PGN is a repository for plant EST sequence data located at Cornell. It comprises an analysis pipeline and a website, and presently contains mainly data from the Floral Genome Project. However, PGN accepts submission from other sources. This page gives more information about the methods used in the analysis pipeline.

Sequence processing pipelines
PGN has developed a standard sequence analysis pipeline consisting of base calling using Phred, vector and E. coli sequence contamination screening, and unigene assembly. In addition, a database was developed that also serves as the back end for the Plant Genome Network website (www.pgn.cornell.edu). The analysis pipeline and the sequence database are tightly integrated.
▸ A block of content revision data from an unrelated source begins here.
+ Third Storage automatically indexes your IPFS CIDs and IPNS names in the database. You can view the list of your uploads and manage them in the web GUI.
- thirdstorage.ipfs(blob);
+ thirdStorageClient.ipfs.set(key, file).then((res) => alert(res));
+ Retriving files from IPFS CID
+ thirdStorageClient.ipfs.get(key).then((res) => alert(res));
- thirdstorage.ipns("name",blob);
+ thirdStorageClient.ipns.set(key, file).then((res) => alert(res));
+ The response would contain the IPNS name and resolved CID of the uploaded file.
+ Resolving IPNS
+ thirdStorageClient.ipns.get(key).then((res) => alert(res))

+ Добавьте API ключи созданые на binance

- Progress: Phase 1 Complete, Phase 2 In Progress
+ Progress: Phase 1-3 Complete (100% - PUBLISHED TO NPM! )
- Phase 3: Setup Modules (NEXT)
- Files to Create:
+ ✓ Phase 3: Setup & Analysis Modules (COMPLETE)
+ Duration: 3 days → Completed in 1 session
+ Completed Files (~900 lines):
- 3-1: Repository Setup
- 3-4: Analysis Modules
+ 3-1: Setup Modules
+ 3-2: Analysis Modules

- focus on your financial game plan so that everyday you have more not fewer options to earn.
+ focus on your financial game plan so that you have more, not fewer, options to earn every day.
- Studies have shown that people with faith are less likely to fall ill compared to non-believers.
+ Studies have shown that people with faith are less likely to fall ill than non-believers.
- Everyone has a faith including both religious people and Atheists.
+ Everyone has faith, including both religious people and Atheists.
The quality screen consists of trimming low quality sequence, based on Phred scores, using a custom algorithm which works as follows: To extend the high quality sequence as far as possible given a particular quality threshold, the sequence was scanned and, concomitantly, the difference between the quality score and the quality threshold (termed the "adjusted score") was integrated over the length of the sequence. The high quality sequence was defined as the region of sequence in which the integration of the adjusted score was maximal. Importantly, this can include small regions of lower scoring nucleotides if they are "compensated" by higher scoring downstream sequence. Next, putative polyA tails are removed if they contained more than 20 consecutive adenine residues. A contamination screen is performed to remove E. coli chromosomal sequences from the dataset. In a final quality screening step, sequences with lengths below a certain threshold (150bp), sequences with more than 4% ambiguous base calls (Ns), and sequences with a complexity below a given threshold (defined as sequence composed of more than 60% of one nucleotide) are rejected. The rejected sequences are not used in unigene builds, but are retained in the database along with information as to why they were rejected. For each library, a quick evaluation assembly is generated using Phrap to evaluate the sequences for redundancy.

Unigene building
During a sequencing project, unigene builds are generated at regular intervals, and at the end of the project, combining all libraries for a given organism. The sequences are first preclustered, and these clusters then assembled with the cap3 (Huang et al, 1997) program. Sequences are also checked for length, complexity, contamination, with identical parameters as the evaluation builds, and extensive chimera detection is performed. The builds are then uploaded to the database, where each unigene was assigned a unique unigene ID. This ID will remains unique, i.e., when the unigene set is built again (such as when new sequence for a library becomes available); at that point, a new unigene ID is created for that build. Subsequent unigene builds of the same libraries are attributed new ids for all unigenes. Unigenes from a newer build can be tracked to the older builds through the ESTs that they share, and a complete history of unigene IDs in order to track corresponding unigenes from earlier builds is available on the website for tracking unigenes through the different builds.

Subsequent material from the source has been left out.